Disruptive 6G architecture: Software-centric, AI-driven, and digital market-based mobile networks

Mobile communications have followed a progression model detailed by the Gartner hype cycle, from a proof-of-concept to widespread productivity. As fifth-generation (5G) mobile networks are being deployed, their potential and constraints are becoming more evident. Although 5G boasts a flexible architecture, enhanced bandwidth, and data throughput, it still grapples with infrastructure challenges, security vulnerabilities, coverage issues, and limitations in fully enabling the Internet of Everything (IoE). As the world experiences exponential growth in Internet users and digitized devices, relying solely on evolutionary technologies seems inadequate. Recognizing this, global entities such as the 3rd Generation Partnership Project (3GPP) are laying the groundwork for 5G Advanced, a precursor to 6G. This article argues against a mere evolutionary leap from 5G to 6G. We propose a radical shift towards a disruptive 6G architecture (D6G) that harnesses the power of smart contracts, decentralized Artificial Intelligence (AI), and digital twins.
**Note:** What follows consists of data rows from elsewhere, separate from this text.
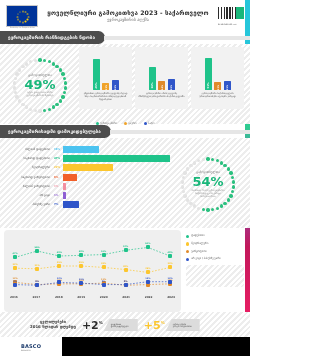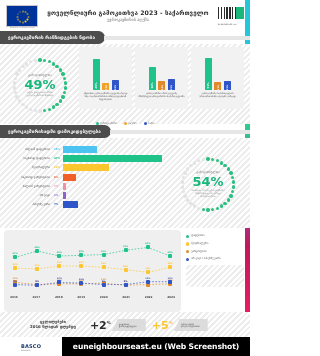--- a/index.html
+++ b/index.html
@@ -37,7 +37,7 @@
   .banner .rail{flex:1;height:4px;background:#e6e6e6;margin-left:-1px;}
 
   
-  .hatch{background-image:repeating-linear-gradient(135deg,#ffffff 0 2px,#ededed 2px 4px);gap:8px;}
+  .hatch{background-image:repeating-linear-gradient(135deg,#ffffff 0 2px,#ededed 2px 4px);}
 
   
   .sec1{position:relative;height:80px;padding:3px 6px 0 4px;box-sizing:border-box;display:flex;gap:3px;}

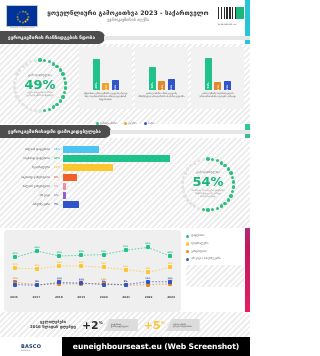--- a/index.html
+++ b/index.html
@@ -495,7 +495,6 @@
         <div class="bs">RESEARCH</div>
       </div>
     </div>
-    <div class="watermark">euneighbourseast.eu (Web Screenshot)</div>
   </div>
 
 </div>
This novel design offers a software-centric, AI-driven, and digital market-based redefinition of mobile technologies. As a result of an integrated collaboration among researchers from the Brazil 6G Project, this work identifies and synthesizes fifty-one key emerging enablers for 6G, devising a unique and holistic integration framework. Emphasizing flexibility, D6G promotes a digital market environment, allowing seamless resource sharing and solving several of 5G’s current challenges. This article comprehensively explores these enablers, presenting a groundbreaking approach to 6G’s design and implementation and setting the foundation for a more adaptable, autonomous, digitally monitored, and AI-driven mobile communication landscape. Finally, we developed a queuing theory model to evaluate the D6G architecture. Results show that the worst-case delay for deploying a smart contract in a 6G domain was 23 s. Furthermore, under high transaction rates of ten transactions per minute, the delay for contracting a 6G slice was estimated at 53.7 s, demonstrating the architecture’s capability to handle high transaction volumes efficiently.